▶ _PROBLEM TO SOLVE_
With spelling and spacing unchanged, write out each line of the material.

▶ _PROVIDED DATA_
::::::::

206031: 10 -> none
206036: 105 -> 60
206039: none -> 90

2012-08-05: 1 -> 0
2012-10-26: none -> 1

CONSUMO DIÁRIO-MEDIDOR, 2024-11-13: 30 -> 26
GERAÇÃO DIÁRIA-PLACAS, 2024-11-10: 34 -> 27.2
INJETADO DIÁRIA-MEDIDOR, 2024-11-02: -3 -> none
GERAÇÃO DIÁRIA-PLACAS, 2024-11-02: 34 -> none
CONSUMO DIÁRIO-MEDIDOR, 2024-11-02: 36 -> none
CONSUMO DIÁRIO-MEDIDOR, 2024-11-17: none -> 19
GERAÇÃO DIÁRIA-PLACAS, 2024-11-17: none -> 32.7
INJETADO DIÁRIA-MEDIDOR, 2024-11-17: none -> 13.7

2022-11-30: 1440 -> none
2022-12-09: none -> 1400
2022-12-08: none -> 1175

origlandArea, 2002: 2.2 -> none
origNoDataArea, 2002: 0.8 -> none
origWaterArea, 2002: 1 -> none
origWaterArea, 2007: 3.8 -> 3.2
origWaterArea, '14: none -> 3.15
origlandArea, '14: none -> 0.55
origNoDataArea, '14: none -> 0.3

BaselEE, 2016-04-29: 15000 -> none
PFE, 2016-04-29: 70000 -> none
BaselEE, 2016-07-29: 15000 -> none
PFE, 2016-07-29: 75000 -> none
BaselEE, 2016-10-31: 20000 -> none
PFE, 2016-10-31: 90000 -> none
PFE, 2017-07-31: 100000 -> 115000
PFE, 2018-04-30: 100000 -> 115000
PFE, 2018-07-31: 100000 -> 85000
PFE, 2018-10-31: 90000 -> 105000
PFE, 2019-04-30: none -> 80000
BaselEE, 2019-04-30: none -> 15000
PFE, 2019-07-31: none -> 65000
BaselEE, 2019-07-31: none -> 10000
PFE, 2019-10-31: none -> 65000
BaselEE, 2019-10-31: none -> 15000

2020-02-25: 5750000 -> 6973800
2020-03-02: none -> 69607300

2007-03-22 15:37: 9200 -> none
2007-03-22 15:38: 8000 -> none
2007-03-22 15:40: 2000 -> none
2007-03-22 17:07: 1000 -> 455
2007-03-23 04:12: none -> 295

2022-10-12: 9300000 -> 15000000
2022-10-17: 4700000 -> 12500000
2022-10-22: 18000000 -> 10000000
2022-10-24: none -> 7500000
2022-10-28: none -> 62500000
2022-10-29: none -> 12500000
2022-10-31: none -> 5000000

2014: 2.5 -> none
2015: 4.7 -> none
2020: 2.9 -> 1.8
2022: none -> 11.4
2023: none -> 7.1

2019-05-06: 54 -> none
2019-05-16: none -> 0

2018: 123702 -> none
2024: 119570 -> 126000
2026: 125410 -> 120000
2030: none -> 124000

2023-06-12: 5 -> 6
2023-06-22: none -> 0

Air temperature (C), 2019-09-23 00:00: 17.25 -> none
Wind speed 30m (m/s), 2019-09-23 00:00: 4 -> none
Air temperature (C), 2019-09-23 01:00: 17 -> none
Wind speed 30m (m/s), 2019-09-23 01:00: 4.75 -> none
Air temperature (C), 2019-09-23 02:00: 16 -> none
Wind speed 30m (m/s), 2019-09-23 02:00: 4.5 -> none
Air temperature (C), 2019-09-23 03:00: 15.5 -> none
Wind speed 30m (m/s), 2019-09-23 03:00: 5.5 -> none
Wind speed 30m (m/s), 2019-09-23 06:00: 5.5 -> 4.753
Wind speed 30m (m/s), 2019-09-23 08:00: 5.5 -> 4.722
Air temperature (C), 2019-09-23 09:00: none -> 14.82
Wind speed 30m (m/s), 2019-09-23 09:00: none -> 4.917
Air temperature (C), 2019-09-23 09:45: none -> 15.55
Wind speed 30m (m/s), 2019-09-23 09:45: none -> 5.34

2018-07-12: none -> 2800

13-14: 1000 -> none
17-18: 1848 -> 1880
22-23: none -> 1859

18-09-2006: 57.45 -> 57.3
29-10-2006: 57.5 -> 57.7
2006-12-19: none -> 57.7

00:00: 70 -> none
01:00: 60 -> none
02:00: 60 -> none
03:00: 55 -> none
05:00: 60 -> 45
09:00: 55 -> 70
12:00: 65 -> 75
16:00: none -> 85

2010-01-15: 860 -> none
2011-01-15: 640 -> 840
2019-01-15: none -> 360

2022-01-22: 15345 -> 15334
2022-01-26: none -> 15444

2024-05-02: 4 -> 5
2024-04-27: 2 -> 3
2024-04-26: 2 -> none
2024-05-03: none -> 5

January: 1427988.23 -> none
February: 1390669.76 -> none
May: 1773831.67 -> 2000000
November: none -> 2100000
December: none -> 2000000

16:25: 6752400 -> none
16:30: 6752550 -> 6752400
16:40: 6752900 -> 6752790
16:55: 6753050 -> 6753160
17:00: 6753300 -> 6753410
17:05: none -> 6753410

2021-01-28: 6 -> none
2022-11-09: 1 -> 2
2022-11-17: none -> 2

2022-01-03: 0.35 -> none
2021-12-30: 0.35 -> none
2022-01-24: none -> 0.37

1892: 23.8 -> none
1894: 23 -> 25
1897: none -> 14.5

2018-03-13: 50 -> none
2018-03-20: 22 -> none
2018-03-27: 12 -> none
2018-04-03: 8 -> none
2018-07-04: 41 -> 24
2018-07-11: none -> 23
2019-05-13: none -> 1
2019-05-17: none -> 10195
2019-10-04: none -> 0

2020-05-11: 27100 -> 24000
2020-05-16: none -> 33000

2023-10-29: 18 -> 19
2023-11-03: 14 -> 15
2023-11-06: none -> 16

::::::::

▶ _TASK RESPONSE_
206031: 10 -> none
206036: 105 -> 60
206039: none -> 90

2012-08-05: 1 -> 0
2012-10-26: none -> 1

CONSUMO DIÁRIO-MEDIDOR, 2024-11-13: 30 -> 26
GERAÇÃO DIÁRIA-PLACAS, 2024-11-10: 34 -> 27.2
INJETADO DIÁRIA-MEDIDOR, 2024-11-02: -3 -> none
GERAÇÃO DIÁRIA-PLACAS, 2024-11-02: 34 -> none
CONSUMO DIÁRIO-MEDIDOR, 2024-11-02: 36 -> none
CONSUMO DIÁRIO-MEDIDOR, 2024-11-17: none -> 19
GERAÇÃO DIÁRIA-PLACAS, 2024-11-17: none -> 32.7
INJETADO DIÁRIA-MEDIDOR, 2024-11-17: none -> 13.7

2022-11-30: 1440 -> none
2022-12-09: none -> 1400
2022-12-08: none -> 1175

origlandArea, 2002: 2.2 -> none
origNoDataArea, 2002: 0.8 -> none
origWaterArea, 2002: 1 -> none
origWaterArea, 2007: 3.8 -> 3.2
origWaterArea, '14: none -> 3.15
origlandArea, '14: none -> 0.55
origNoDataArea, '14: none -> 0.3

BaselEE, 2016-04-29: 15000 -> none
PFE, 2016-04-29: 70000 -> none
BaselEE, 2016-07-29: 15000 -> none
PFE, 2016-07-29: 75000 -> none
BaselEE, 2016-10-31: 20000 -> none
PFE, 2016-10-31: 90000 -> none
PFE, 2017-07-31: 100000 -> 115000
PFE, 2018-04-30: 100000 -> 115000
PFE, 2018-07-31: 100000 -> 85000
PFE, 2018-10-31: 90000 -> 105000
PFE, 2019-04-30: none -> 80000
BaselEE, 2019-04-30: none -> 15000
PFE, 2019-07-31: none -> 65000
BaselEE, 2019-07-31: none -> 10000
PFE, 2019-10-31: none -> 65000
BaselEE, 2019-10-31: none -> 15000

2020-02-25: 5750000 -> 6973800
2020-03-02: none -> 69607300

2007-03-22 15:37: 9200 -> none
2007-03-22 15:38: 8000 -> none
2007-03-22 15:40: 2000 -> none
2007-03-22 17:07: 1000 -> 455
2007-03-23 04:12: none -> 295

2022-10-12: 9300000 -> 15000000
2022-10-17: 4700000 -> 12500000
2022-10-22: 18000000 -> 10000000
2022-10-24: none -> 7500000
2022-10-28: none -> 62500000
2022-10-29: none -> 12500000
2022-10-31: none -> 5000000

2014: 2.5 -> none
2015: 4.7 -> none
2020: 2.9 -> 1.8
2022: none -> 11.4
2023: none -> 7.1

2019-05-06: 54 -> none
2019-05-16: none -> 0

2018: 123702 -> none
2024: 119570 -> 126000
2026: 125410 -> 120000
2030: none -> 124000

2023-06-12: 5 -> 6
2023-06-22: none -> 0

Air temperature (C), 2019-09-23 00:00: 17.25 -> none
Wind speed 30m (m/s), 2019-09-23 00:00: 4 -> none
Air temperature (C), 2019-09-23 01:00: 17 -> none
Wind speed 30m (m/s), 2019-09-23 01:00: 4.75 -> none
Air temperature (C), 2019-09-23 02:00: 16 -> none
Wind speed 30m (m/s), 2019-09-23 02:00: 4.5 -> none
Air temperature (C), 2019-09-23 03:00: 15.5 -> none
Wind speed 30m (m/s), 2019-09-23 03:00: 5.5 -> none
Wind speed 30m (m/s), 2019-09-23 06:00: 5.5 -> 4.753
Wind speed 30m (m/s), 2019-09-23 08:00: 5.5 -> 4.722
Air temperature (C), 2019-09-23 09:00: none -> 14.82
Wind speed 30m (m/s), 2019-09-23 09:00: none -> 4.917
Air temperature (C), 2019-09-23 09:45: none -> 15.55
Wind speed 30m (m/s), 2019-09-23 09:45: none -> 5.34

2018-07-12: none -> 2800

13-14: 1000 -> none
17-18: 1848 -> 1880
22-23: none -> 1859

18-09-2006: 57.45 -> 57.3
29-10-2006: 57.5 -> 57.7
2006-12-19: none -> 57.7

00:00: 70 -> none
01:00: 60 -> none
02:00: 60 -> none
03:00: 55 -> none
05:00: 60 -> 45
09:00: 55 -> 70
12:00: 65 -> 75
16:00: none -> 85

2010-01-15: 860 -> none
2011-01-15: 640 -> 840
2019-01-15: none -> 360

2022-01-22: 15345 -> 15334
2022-01-26: none -> 15444

2024-05-02: 4 -> 5
2024-04-27: 2 -> 3
2024-04-26: 2 -> none
2024-05-03: none -> 5

January: 1427988.23 -> none
February: 1390669.76 -> none
May: 1773831.67 -> 2000000
November: none -> 2100000
December: none -> 2000000

16:25: 6752400 -> none
16:30: 6752550 -> 6752400
16:40: 6752900 -> 6752790
16:55: 6753050 -> 6753160
17:00: 6753300 -> 6753410
17:05: none -> 6753410

2021-01-28: 6 -> none
2022-11-09: 1 -> 2
2022-11-17: none -> 2

2022-01-03: 0.35 -> none
2021-12-30: 0.35 -> none
2022-01-24: none -> 0.37

1892: 23.8 -> none
1894: 23 -> 25
1897: none -> 14.5

2018-03-13: 50 -> none
2018-03-20: 22 -> none
2018-03-27: 12 -> none
2018-04-03: 8 -> none
2018-07-04: 41 -> 24
2018-07-11: none -> 23
2019-05-13: none -> 1
2019-05-17: none -> 10195
2019-10-04: none -> 0

2020-05-11: 27100 -> 24000
2020-05-16: none -> 33000

2023-10-29: 18 -> 19
2023-11-03: 14 -> 15
2023-11-06: none -> 16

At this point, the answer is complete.